The Changing Room (texte et mise en scène d’Alexandre Fecteau,) nous ramène vers une époque révolue du théâtre québécois, où les personnages troubles de Michel Tremblay dominaient la scène montréalaise.   Hosanna et La Duchesse de Langeais avaient quelque chose de comique et de pathétique . On retrouve une ambiance semblable ici sauf qu’Alexandre Fecteau a recours à des moyens scéniques plus contemporains. Les techniques de la  téléréalité, le docudrame, le spectacle interactif, l’improvisation et le théâtre Verbatim sont des moyens efficaces pour séduire la salle et lui donner une  expérience des plus inattendues.  Des scènes merveilleuses de « lip synch », de chorégraphie burlesque accompagnée d’une musique pop, des paillettes, des plumes, des talons aiguilles, des robes flamboyantes, le maquillage, les perruques de tous les styles et toutes les couleurs, éblouissent le spectateur.

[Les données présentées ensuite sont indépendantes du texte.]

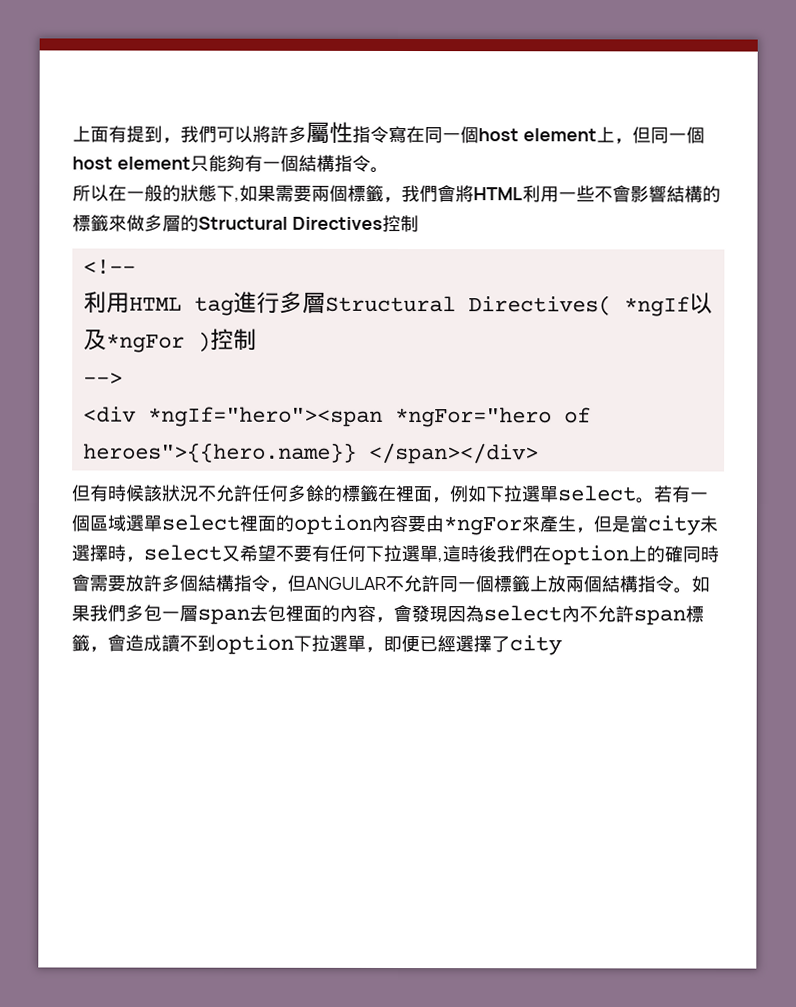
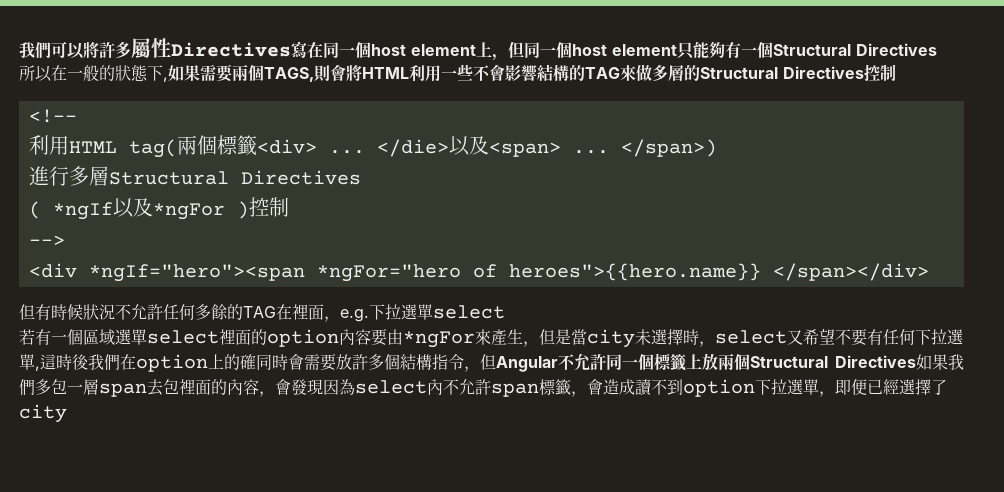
- 上面有提到，我們可以將許多屬性指令寫在同一個host element上，但同一個host element只能夠有一個結構指令。
+ 我們可以將許多屬性Directives寫在同一個host element上，但同一個host element只能夠有一個Structural Directives
- 所以在一般的狀態下,如果需要兩個標籤，我們會將HTML利用一些不會影響結構的標籤來做多層的Structural Directives控制
+ 所以在一般的狀態下,如果需要兩個TAGS,則會將HTML利用一些不會影響結構的TAG來做多層的Structural Directives控制
- 利用HTML tag進行多層Structural Directives( *ngIf以及*ngFor )控制
+ 利用HTML tag(兩個標籤<div> ... </die>以及<span> ... </span>)
+ 進行多層Structural Directives
+ ( *ngIf以及*ngFor )控制
- 但有時候該狀況不允許任何多餘的標籤在裡面，例如下拉選單select。若有一個區域選單select裡面的option內容要由*ngFor來產生，但是當city未選擇時，select又希望不要有任何下拉選單,這時後我們在option上的確同時會需要放許多個結構指令，但ANGULAR不允許同一個標籤上放兩個結構指令。如果我們多包一層span去包裡面的內容，會發現因為select內不允許span標籤，會造成讀不到option下拉選單，即便已經選擇了city
+ 但有時候狀況不允許任何多餘的TAG在裡面，e.g.下拉選單select
+ 若有一個區域選單select裡面的option內容要由*ngFor來產生，但是當city未選擇時，select又希望不要有任何下拉選單,這時後我們在option上的確同時會需要放許多個結構指令，但Angular不允許同一個標籤上放兩個Structural Directives如果我們多包一層span去包裡面的內容，會發現因為select內不允許span標籤，會造成讀不到option下拉選單，即便已經選擇了city

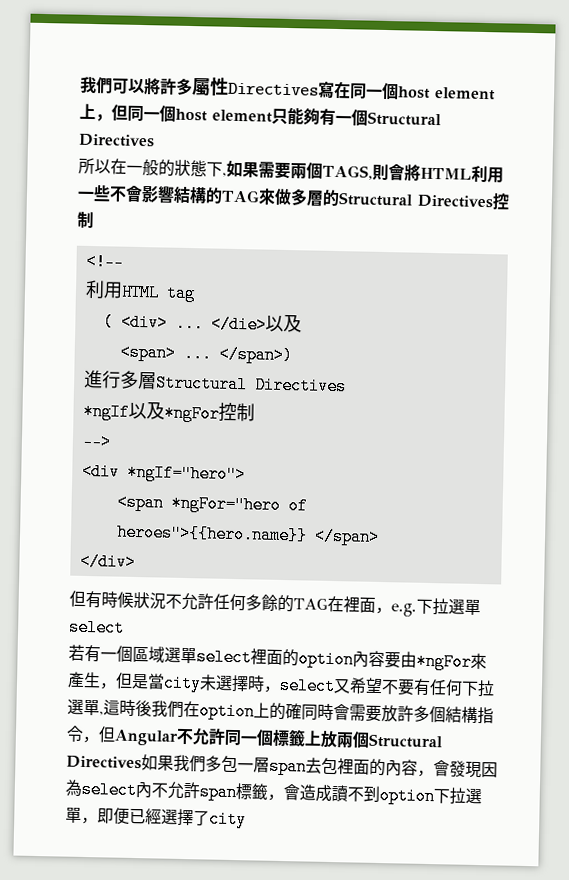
- 利用HTML tag(兩個標籤<div> ...
+ 利用HTML tag
+ ( <div> ...
- </die>以及<span> ...
+ </die>以及
+ <span> ...
- ( *ngIf以及*ngFor )控制
+ *ngIf以及*ngFor控制
- <div *ngIf="hero"><span *ngFor="hero of heroes">{{hero.name}} </span></div>
+ <div *ngIf="hero">
+ <span *ngFor="hero of heroes">{{hero.name}} </span>
+ </div>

Mais alors que le côté exhibitionniste de ces artistes se laisse découvrir sur la petite scène recouverte de velours rouge kistchissime, la caméra nous livre des séances de téléréalité en suivant t les artistes dans les coulisses où elle capte de vrais échanges dans la loge des artistes, « The Changing Room » du titre. Donc, une petite scène à l’intention des danseurs et des chanteurs est placée dans un rapport frontal avec la salle, alors que la caméra nous montre, à l’écran, l’espace plus intime des coulisses où les acteurs se détendent, se déshabillent, les confidences débordent et nous dévoilent les détails de toutes sortes de cette vie de drag-queen. 

Toutefois, les choses n’en restent pas là.  Peu à peu, le spectacle creuse la manière dont ces personnages scéniques sont construits, et une réflexion sur l’identité sexuelle se dessine.  Les artistes expliquent leurs rapports complexes avec leurs personnages « scéniques » dont chacun s’inspire d’ artistes connus à Montréal. Nos acteurs ne seraient que de pauvres copies des vedettes. Mais est-ce que cela change quoi que ce soit?  Ils seraient tous essentiellement des acteurs. Ils ont tous recours à différents niveaux de jeux qui remettent en question toute semblance de réalité. Oui, l’identité est essentiellement construite par un ensemble de rapports variés entre le corps transformé par l’acte théâtral, par un jeu social, par la médecine, par les pulsions profondes, par le milieu où on habit.

Finalement, qu’il s’agisse des acteurs qui jouent des personnages inspirés de vrais drag-queen, où des femmes qui jouent des hommes en « drag »,  ou des hommes « straight » qui joue des transsexuels, ou même un vrai drag-queen qui gagne sa vie tous les jours dans ce contexte professionnel, le spectacle remet en question la notion même de « réalité »  identitaire puisqu’ils sont tous en train de se mettre en scène, de jouer afin de construire un personnage. Et pour présenter les saynètes,  une femme (Délice) qui serait « trans-sexuel », fait du « stand-up » en taquinant les politiciens, le public de toutes origines et de toutes orientations en invitant tout le monde à se défendre et à s’exprimer librement.  L’improvisation est désormais mise au service d’une forme d’expression qui invite chaque membre du public à défendre ses choix, quels qu’ils soient.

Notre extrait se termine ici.